Las primeras veces que alguien tiene un encuentro con el teatro pueden pasar dos cosas: que lo ame o que no quiera volver a saber de él en la vida. Todo depende de ese primer acercamiento y aquel que se maravilla puede hacerlo con la obra más amateur, mientras que aquel que lo desprecia puede hacerlo con la obra más profesional.
Pasando el primer encuentro, puede suceder que haya quienes jamás vuelvan a pisar un teatro –o que si lo hacen, sea regañadientes-, pero los que quedan, esos que van con frecuencia son de quienes nos ocuparemos en esta reflexión.
Conforme se va con mayor regularidad al teatro, la mirada empieza a poner énfasis en diversas cuestiones: que si la actuación, que si la intención, que si la escena tal; en pocas palabras el espectador habitual tiende a mirar el teatro con ojos más críticos. Esto se acentúa cuando cursan algún taller de teatro o empiezan a tener amistades que se dedican a este arte –lo cual no es complejo considerando que el teatro es una actividad que implica cercanía; todos los que vamos asiduamente al teatro tenemos algún conocido que tiene o tuvo algo que ver en cuanto a la parte creativa-.
¿Y qué sucede con estos espectadores “conocedores”? Que gran parte de las obras empiezan a parecerles mal hechas y algunos de los comentarios que podemos oírles a la salida de los teatros son: que qué mal tal escena, que el equipo creativo no entendió el texto, que tal actor mejor debería dedicarse a otra cosa, que pobre del director que no tenía ni idea de lo que hacía cuando dirigió el espectáculo, etc. En este momento aquellos espectadores han dejado de amar el teatro como ese otro público que nunca volvió a ir, con la diferencia de que siguen yendo, muchos con menor regularidad -pensando que la pasaran mal- pero siempre con la esperanza de reencontrarse con esa primera sensación de plenitud, con ese amor al que pasaran la vida tratando de reencontrar –como aquel ser andrógino del que se hablaba en El banquete o como a nuestra madre, según Freud (las comparaciones en este sentido son infinitas)-.
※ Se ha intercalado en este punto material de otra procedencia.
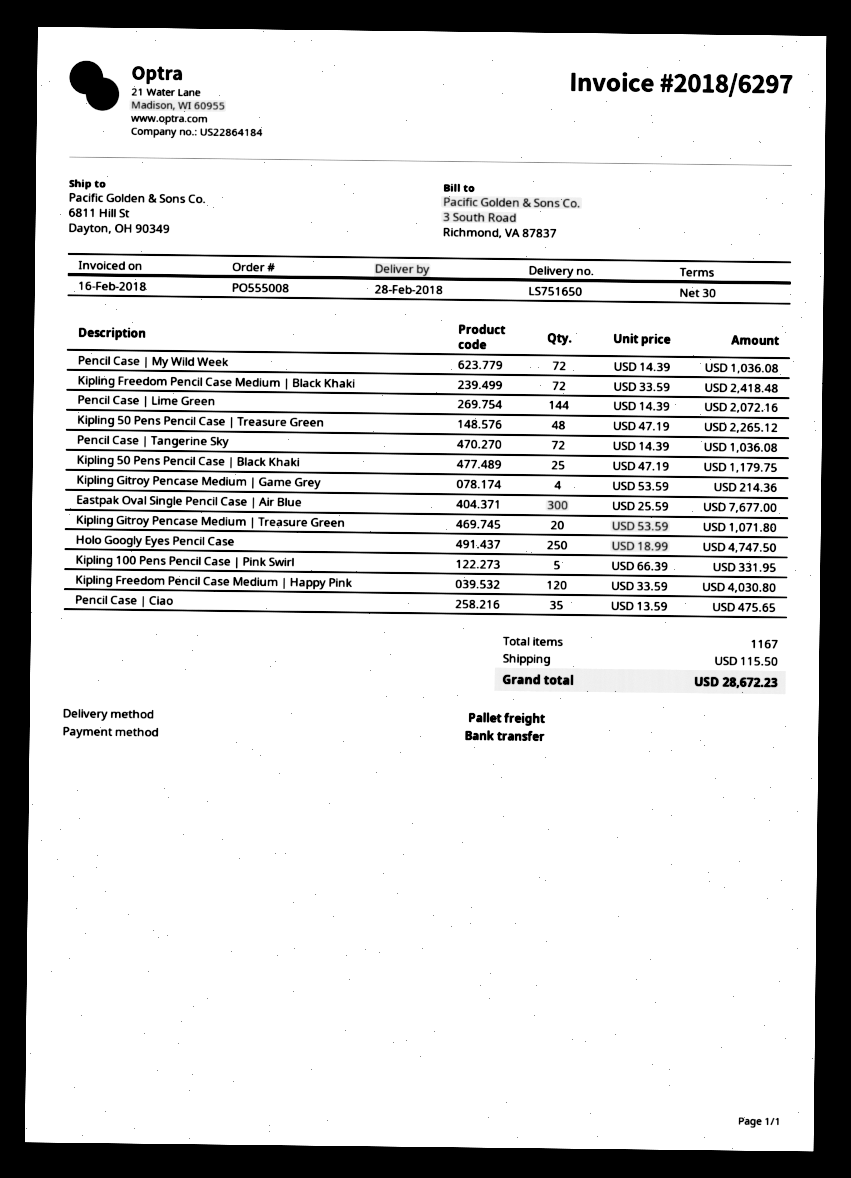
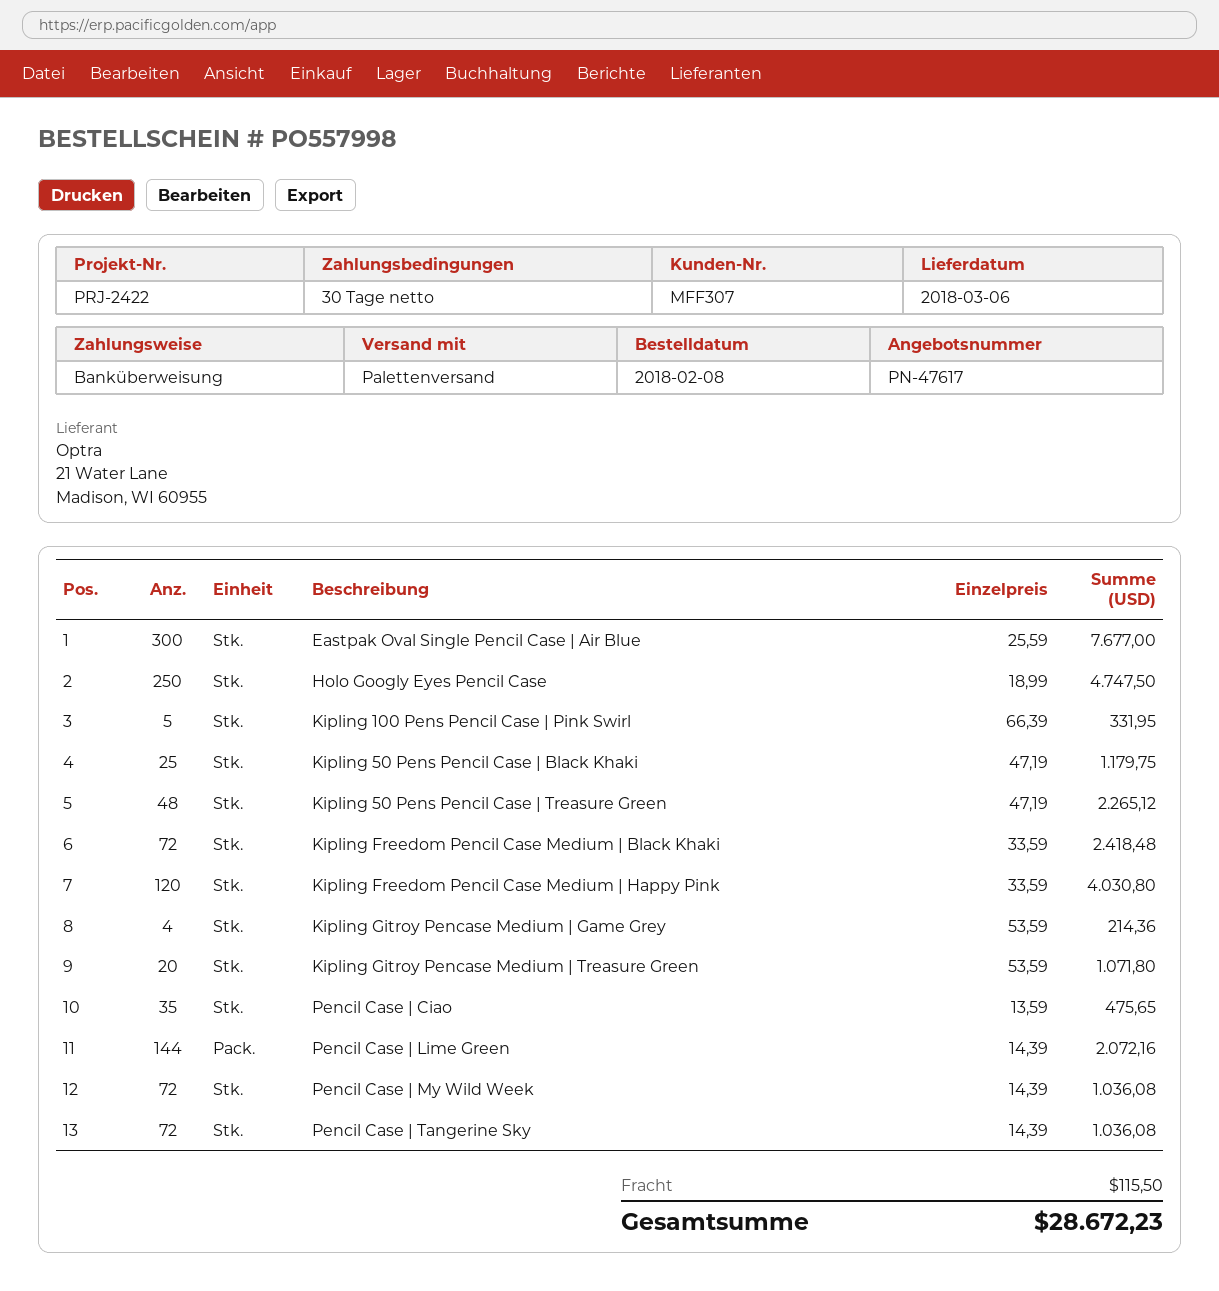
order number: PO555008 -> PO557998
delivery date: 2018-02-28 -> 2018-03-06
Desafortunadamente si se sigue buscando en cada montaje lo que uno quiere ver, difícilmente se apreciará lo que sí posee. Es ahí cuando los amores se vuelven imposibles. Por eso, estimado lector, te convido a que cada vez que vayas al teatro, lo hagas como una cita a ciegas y descubras, en lo que veas, las cosas maravillosas que ese encuentro en especial –sin compararlo con ningún otro- tiene para ofrecerte.